– Леня, о чем ты думаешь? – спросила она напрямик.
– Не о чем, а о ком. Я думаю о Чаплие, – задумчиво ответил Калинич.
– Вот-те на! Я ему глазки строю, соблазнить пытаюсь, рассказываю о своем родном городе, а он об этом прощелыге думает. Ну и кавалер – нечего сказать! – возмутилась Аня.
– Раз повинился – это уже не прощелыга. Совесть все же заговорила, – сделал вывод Калинич.
– Ну и наивный же ты, Ленечка! Сколько тебе лет? Да совести-то как раз у него ни на копеечку! Отца родного с потрохами за грош продаст и глазом не моргнет! – возмутилась Аня.
– Как ты можешь так говорить? Ты у меня, как гоголевский Собакевич, только плохое в людях видишь. Сережа передо мной извинился, назвал меня единственным идеологом в отделе. Он был так искренне напуган моим намерением уволиться! – возразил Калинич.
– Еще бы! Он просто в штаны наложил, когда представил себе, что ты уволишься. И как ты думаешь, почему? – саркастически спросила она. – Ведь ты сам недавно говорил, что науки как таковой у вас сейчас нет. Все ваши нынешние работы – не более чем мышиная возня. Верно? От размаха прошлых лет остался только дух да петух. И если бы ты уволился, ему было бы даже легче изображать наукообразие. Верно?
– Допустим. Но все же он на что-то надеется, раз боится со мной расстаться, – заключил Калинич.
– Нет! Нет! И еще раз – нет! И он, и его распрекрасный шеф и вдохновитель Бубрынёв великолепно понимают, что реальный шанс погреть руки на твоем открытии у них есть до тех – и только до тех пор, пока ты работаешь в их институте, прогнившем до сердцевины, который уже и не институт вовсе, а какой-то вокзальный сортир в захолустном городишке, что ли. И если ты уйдешь, они останутся при бубновых интересах. А главное, Нобелевская премия, которую они спят и видят у себя в кармане, исчезнет за горизонтом, как мираж в Аравийской пустыне. Это ты понимаешь?

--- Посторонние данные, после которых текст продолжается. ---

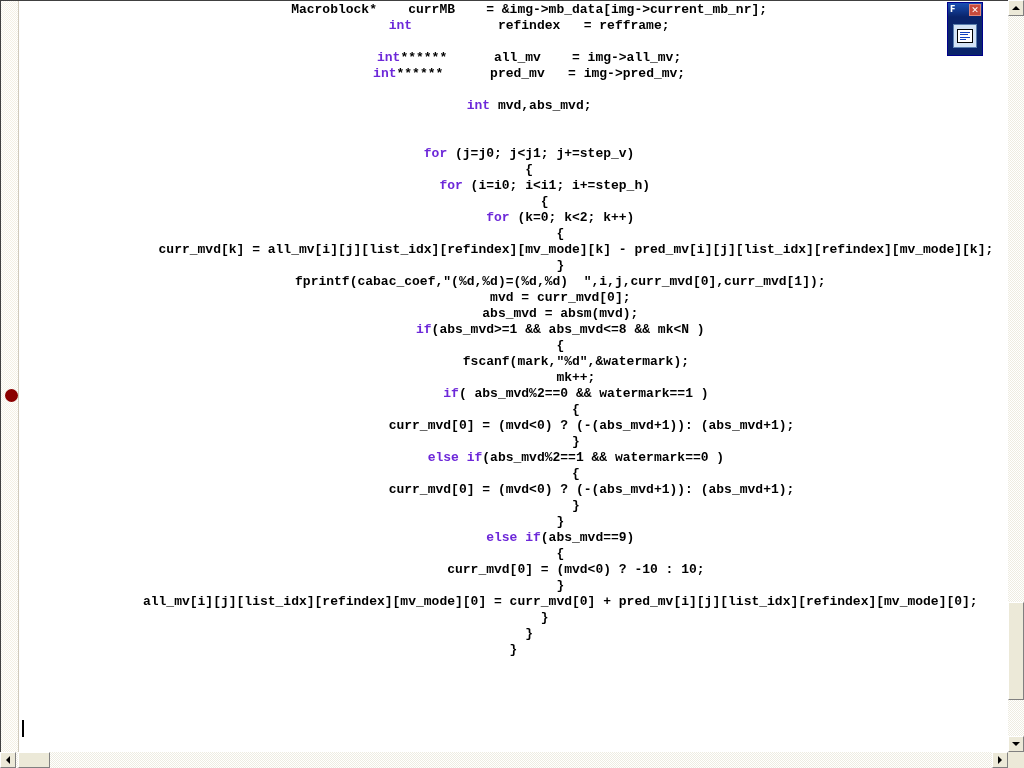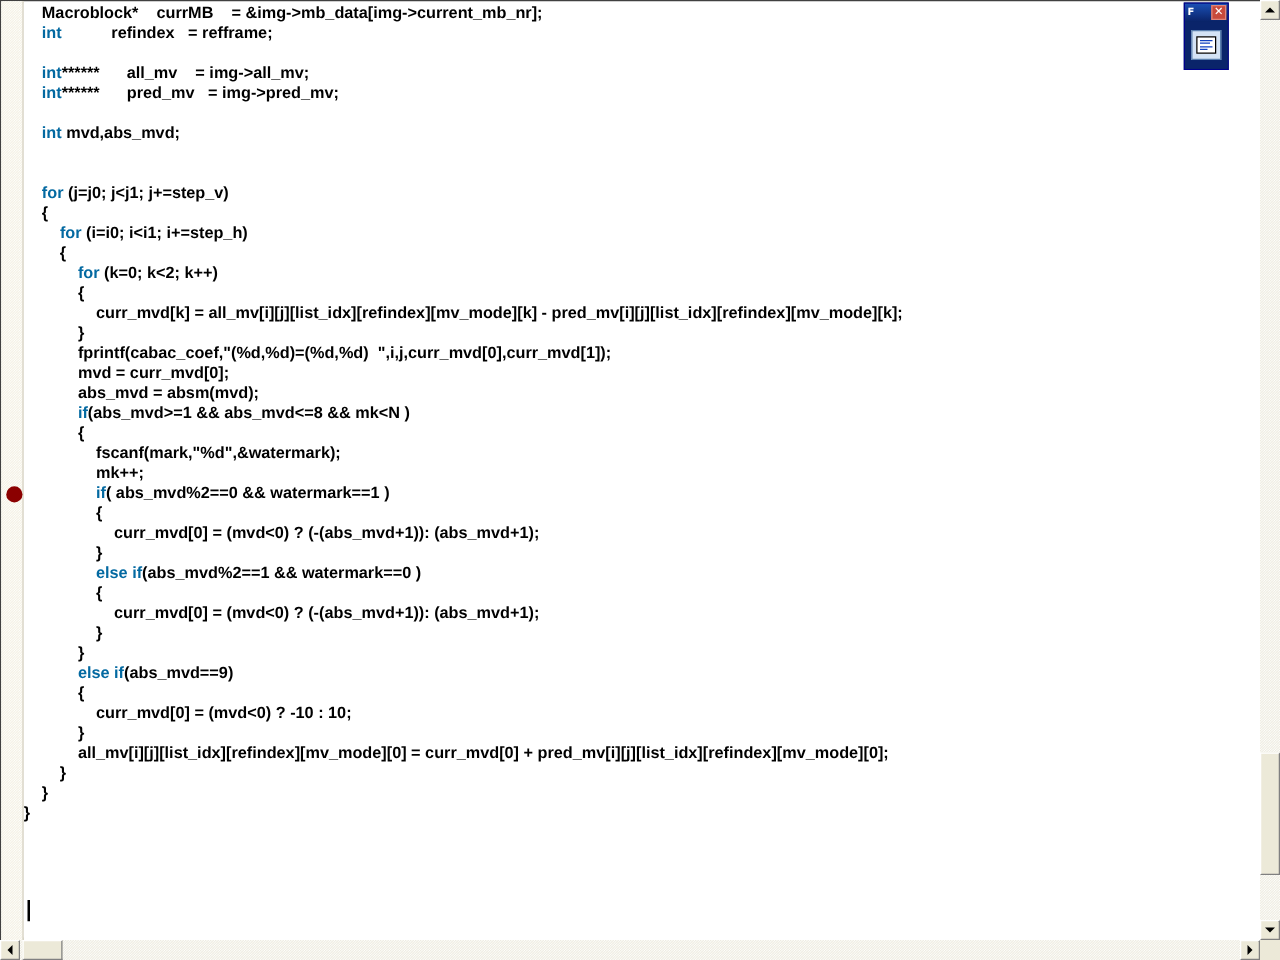"Macroblock* currMB =" .code-line { font-family: Liberation Sans, sans-serif -> Liberation Mono, monospace; text-align: none -> center }
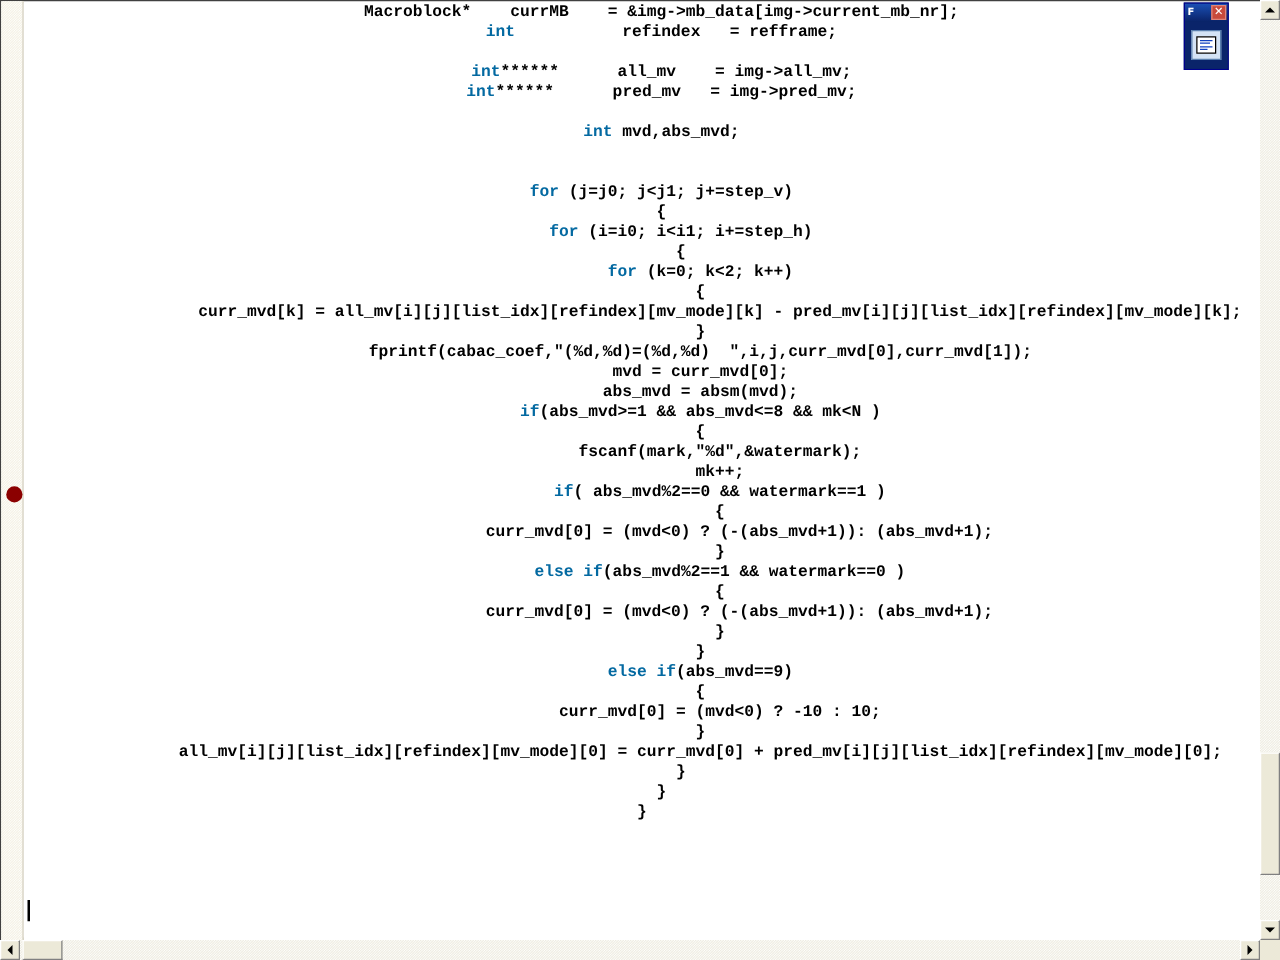"int" .kw { color: #0369a1 -> #6d28d9 }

– Понимаю, пожалуй, – согласился он.
– Слава Богу, что понимаешь. Так вот, если бы ваш академик узнал, что Чаплия так грубо спровоцировал твое увольнение, он бы немедленно вылетел, как пробка, вслед за тобой. А для него увольнение – это полный конец карьеры. Конец всему. Куда он пойдет? Что будет делать? Что он умеет? Что он собой представляет без Бубрынёва? И его докторский диплом впору будет только к заднице приклеить.
Аня снова взяла, было, бутылку, но Калинич накрыл свой бокал ладонью.
– Не нужно переводить такой замечательный продукт, – сказал он. – Я уже не ощущаю его прелести.
Аня заткнула бутылку и поставила в шкаф. Было уже десять вечера. Она надела цветастый передник и принялась мыть посуду. Леонид Палыч захотел чая, и Аня поставила перед ним синюю жестяную коробку с изображением курантов Биг-Бена.
– А лимончик есть еще? – спросил он, читая по-английски надпись на коробке.
– Есть, есть. Знала ведь, кого в гости ждала. В холодильнике в самом низу – выбери, какой тебе больше нравится.
Аня поставила чайник на газовую плиту и зажгла огонь.
– Прозорливая ты, Анюта, женщина. Сумела разложить все по полочкам и сразить меня наповал своей убийственной логикой. А я уж было поверил в искренность слов этого Чаплии. Мне даже жалко его стало, – сказал Калинич, обнимая Аню за плечи.
– Жалко – у пчелки в жопке! Вы, талантливые ученые, в жизненных вопросах наивны, как дети. Такие сложные, глубокие научные проблемы единым чохом решаете, а тут дальше своего носа не видите. Какая там искренность! Для этого проходимца от науки «ни церковь, ни кабак и ничто не свято»! – процитировала она Высоцкого, которого Калинич еще смолоду ставил на одну ступень с Пушкиным.